Decoding a Neural Retriever's Latent Space for Query Suggestion
This work addresses the lack of interpretability in neural retrieval systems for search applications, though it is incremental as it builds on existing methods for query reformulation.
The paper tackled the problem of interpretability in neural retrieval models by developing a query decoder that generates queries from latent representations, enabling the creation of a synthetic dataset for MSMarco that improved retrieval performance, with the trained T5 model outperforming baselines in query suggestion.

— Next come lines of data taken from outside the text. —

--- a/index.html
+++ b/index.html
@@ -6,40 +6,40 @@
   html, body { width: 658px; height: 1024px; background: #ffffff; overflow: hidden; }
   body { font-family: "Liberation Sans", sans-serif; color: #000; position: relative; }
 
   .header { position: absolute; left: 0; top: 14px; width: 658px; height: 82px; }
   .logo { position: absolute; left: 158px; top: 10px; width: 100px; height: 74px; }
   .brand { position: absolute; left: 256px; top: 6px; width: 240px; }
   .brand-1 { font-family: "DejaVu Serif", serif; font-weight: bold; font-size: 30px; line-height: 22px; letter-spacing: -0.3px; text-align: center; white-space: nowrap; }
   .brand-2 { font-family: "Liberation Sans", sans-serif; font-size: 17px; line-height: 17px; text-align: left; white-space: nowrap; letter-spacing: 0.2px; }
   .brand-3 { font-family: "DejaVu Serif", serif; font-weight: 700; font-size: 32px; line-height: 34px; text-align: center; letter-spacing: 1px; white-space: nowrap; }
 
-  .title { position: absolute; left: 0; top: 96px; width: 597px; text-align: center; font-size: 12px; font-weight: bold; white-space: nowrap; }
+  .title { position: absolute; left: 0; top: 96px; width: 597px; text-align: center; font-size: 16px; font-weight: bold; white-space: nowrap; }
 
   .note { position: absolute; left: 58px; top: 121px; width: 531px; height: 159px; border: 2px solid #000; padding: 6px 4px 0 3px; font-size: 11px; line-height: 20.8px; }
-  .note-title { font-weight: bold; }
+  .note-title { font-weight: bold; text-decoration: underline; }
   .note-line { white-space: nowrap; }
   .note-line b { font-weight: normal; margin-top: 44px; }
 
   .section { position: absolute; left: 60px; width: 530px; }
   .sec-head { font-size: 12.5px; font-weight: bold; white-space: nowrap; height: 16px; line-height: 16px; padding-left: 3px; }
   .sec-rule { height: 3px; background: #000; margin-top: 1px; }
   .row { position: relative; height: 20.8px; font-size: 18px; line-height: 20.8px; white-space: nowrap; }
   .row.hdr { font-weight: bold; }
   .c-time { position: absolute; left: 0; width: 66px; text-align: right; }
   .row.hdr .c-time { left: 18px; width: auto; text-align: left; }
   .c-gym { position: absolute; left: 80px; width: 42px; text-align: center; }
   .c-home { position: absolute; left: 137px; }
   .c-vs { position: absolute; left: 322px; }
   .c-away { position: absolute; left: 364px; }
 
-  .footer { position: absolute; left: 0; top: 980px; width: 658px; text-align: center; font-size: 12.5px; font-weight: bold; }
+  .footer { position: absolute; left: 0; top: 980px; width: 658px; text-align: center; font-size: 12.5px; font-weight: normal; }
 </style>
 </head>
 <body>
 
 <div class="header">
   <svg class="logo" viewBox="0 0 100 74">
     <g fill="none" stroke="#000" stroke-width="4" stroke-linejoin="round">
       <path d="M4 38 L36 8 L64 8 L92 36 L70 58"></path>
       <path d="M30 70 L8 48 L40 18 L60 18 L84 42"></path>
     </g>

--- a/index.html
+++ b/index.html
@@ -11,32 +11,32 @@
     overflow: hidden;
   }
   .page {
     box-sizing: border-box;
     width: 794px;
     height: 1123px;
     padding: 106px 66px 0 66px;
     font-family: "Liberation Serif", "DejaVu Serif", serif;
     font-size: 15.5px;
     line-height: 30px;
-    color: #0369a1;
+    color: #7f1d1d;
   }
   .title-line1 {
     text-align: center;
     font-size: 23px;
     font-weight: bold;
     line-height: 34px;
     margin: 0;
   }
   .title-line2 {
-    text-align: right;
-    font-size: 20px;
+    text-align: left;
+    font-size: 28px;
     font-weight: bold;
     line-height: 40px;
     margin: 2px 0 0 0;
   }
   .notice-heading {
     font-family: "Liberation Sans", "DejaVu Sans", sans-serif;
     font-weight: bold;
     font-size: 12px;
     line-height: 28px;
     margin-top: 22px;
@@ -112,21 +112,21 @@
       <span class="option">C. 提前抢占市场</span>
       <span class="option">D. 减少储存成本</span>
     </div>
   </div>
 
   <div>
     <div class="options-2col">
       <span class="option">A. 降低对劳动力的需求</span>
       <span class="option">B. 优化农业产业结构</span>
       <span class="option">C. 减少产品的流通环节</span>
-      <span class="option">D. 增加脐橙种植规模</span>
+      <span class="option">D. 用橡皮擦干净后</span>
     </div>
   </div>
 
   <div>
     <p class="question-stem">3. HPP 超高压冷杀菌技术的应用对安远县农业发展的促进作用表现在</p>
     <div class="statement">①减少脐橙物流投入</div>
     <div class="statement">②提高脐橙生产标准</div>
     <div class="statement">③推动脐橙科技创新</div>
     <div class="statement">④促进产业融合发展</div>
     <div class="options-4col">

Neural retrieval models have superseded classic bag-of-words methods such as BM25 as the retrieval framework of choice. However, neural systems lack the interpretability of bag-of-words models; it is not trivial to connect a query change to a change in the latent space that ultimately determines the retrieval results. To shed light on this embedding space, we learn a "query decoder" that, given a latent representation of a neural search engine, generates the corresponding query. We show that it is possible to decode a meaningful query from its latent representation and, when moving in the right direction in latent space, to decode a query that retrieves the relevant paragraph. In particular, the query decoder can be useful to understand "what should have been asked" to retrieve a particular paragraph from the collection. We employ the query decoder to generate a large synthetic dataset of query reformulations for MSMarco, leading to improved retrieval performance. On this data, we train a pseudo-relevance feedback (PRF) T5 model for the application of query suggestion that outperforms both query reformulation and PRF information retrieval baselines.